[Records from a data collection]
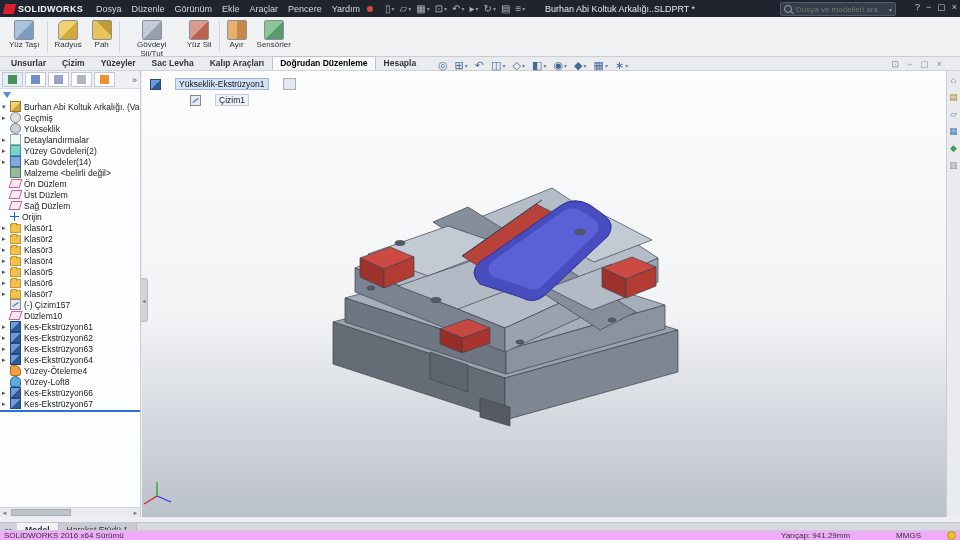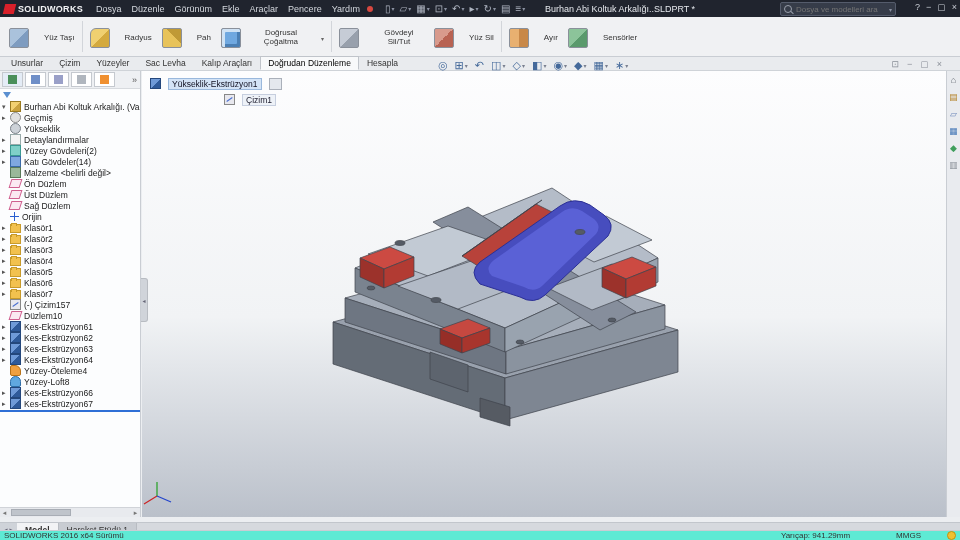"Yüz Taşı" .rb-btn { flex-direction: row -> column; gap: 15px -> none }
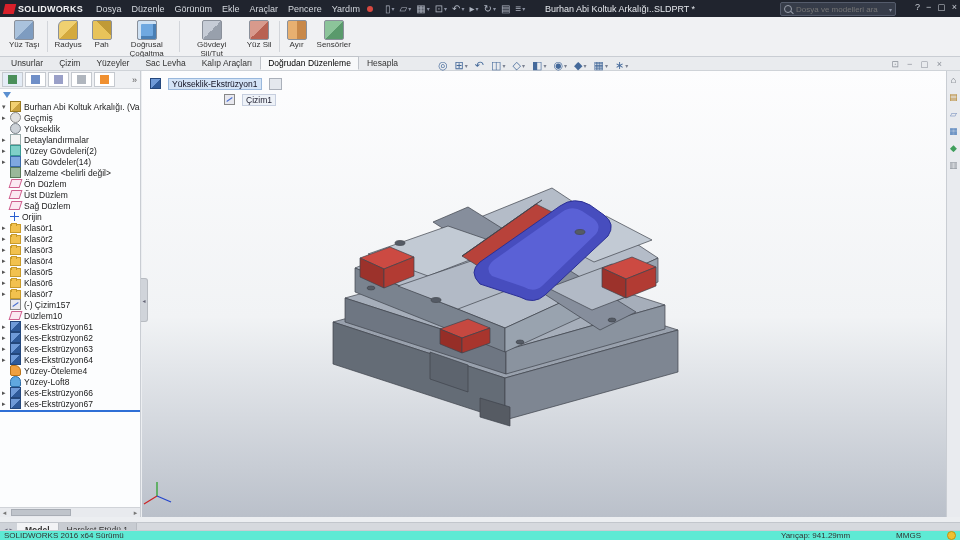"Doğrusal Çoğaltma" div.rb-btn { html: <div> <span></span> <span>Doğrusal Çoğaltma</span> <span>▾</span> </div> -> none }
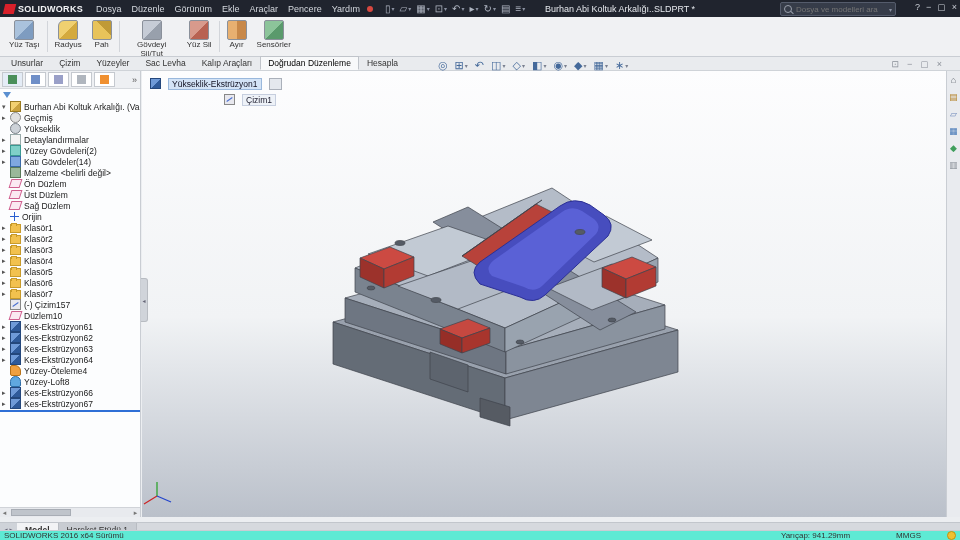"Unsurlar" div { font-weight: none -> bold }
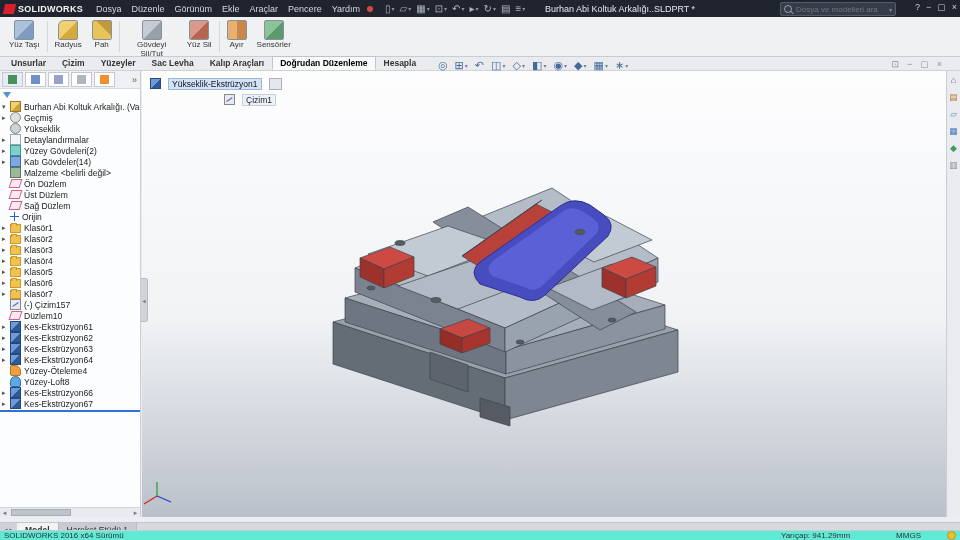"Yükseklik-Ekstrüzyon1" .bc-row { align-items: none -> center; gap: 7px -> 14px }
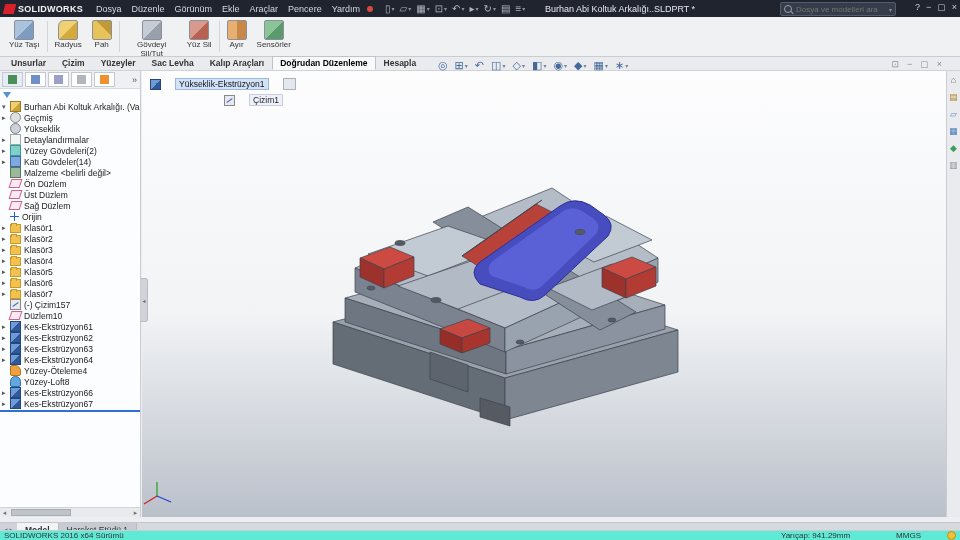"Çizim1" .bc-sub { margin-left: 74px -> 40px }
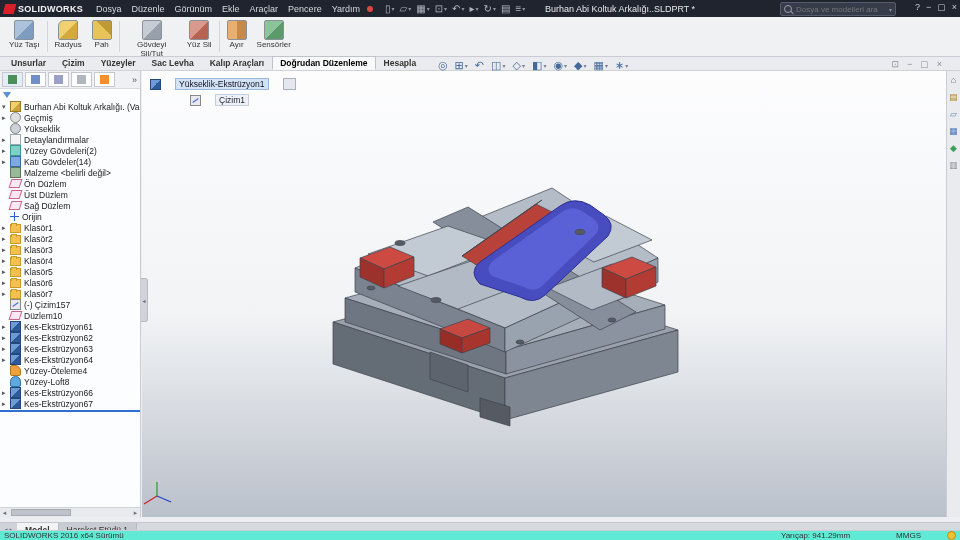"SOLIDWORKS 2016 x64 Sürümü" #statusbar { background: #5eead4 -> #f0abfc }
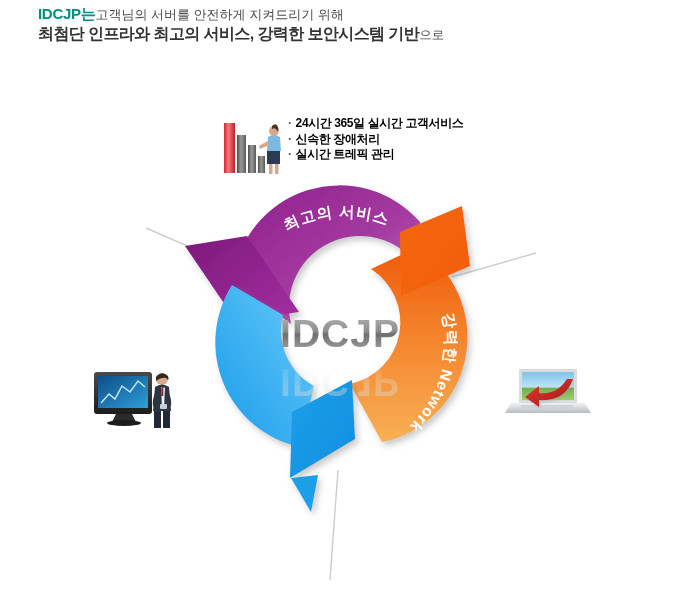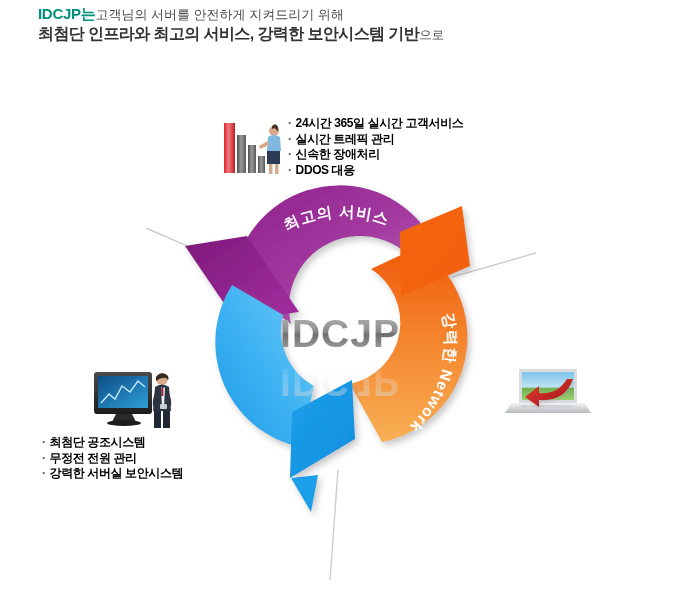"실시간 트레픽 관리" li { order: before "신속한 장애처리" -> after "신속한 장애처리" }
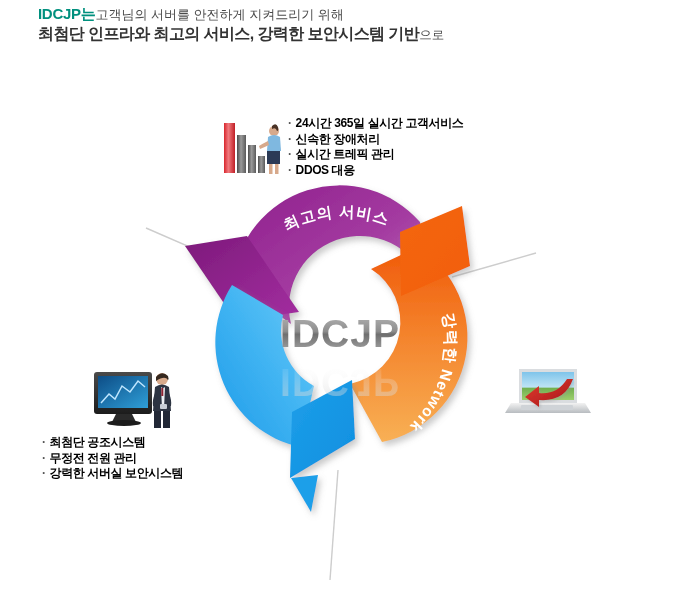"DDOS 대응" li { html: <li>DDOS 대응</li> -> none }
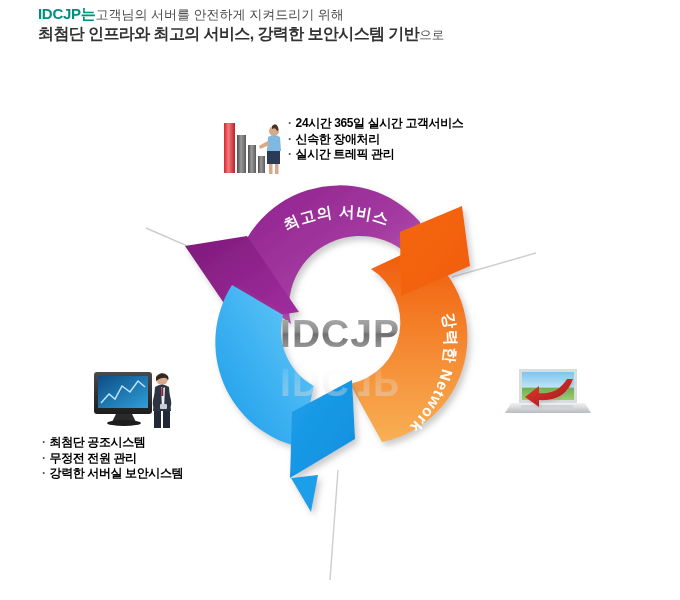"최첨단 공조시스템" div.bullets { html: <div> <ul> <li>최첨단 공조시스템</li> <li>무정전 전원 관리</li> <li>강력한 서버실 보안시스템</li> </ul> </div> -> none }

* What to work on
Repeat each entry precisely as it appears. Leave the pictures out.

* Task result
"Yüz Taşı" .rb-btn { flex-direction: row -> column; gap: 15px -> none }
"Doğrusal Çoğaltma" div.rb-btn { html: <div> <span></span> <span>Doğrusal Çoğaltma</span> <span>▾</span> </div> -> none }
"Unsurlar" div { font-weight: none -> bold }
"Yükseklik-Ekstrüzyon1" .bc-row { align-items: none -> center; gap: 7px -> 14px }
"Çizim1" .bc-sub { margin-left: 74px -> 40px }
"SOLIDWORKS 2016 x64 Sürümü" #statusbar { background: #5eead4 -> #f0abfc }
"실시간 트레픽 관리" li { order: before "신속한 장애처리" -> after "신속한 장애처리" }
"DDOS 대응" li { html: <li>DDOS 대응</li> -> none }
"최첨단 공조시스템" div.bullets { html: <div> <ul> <li>최첨단 공조시스템</li> <li>무정전 전원 관리</li> <li>강력한 서버실 보안시스템</li> </ul> </div> -> none }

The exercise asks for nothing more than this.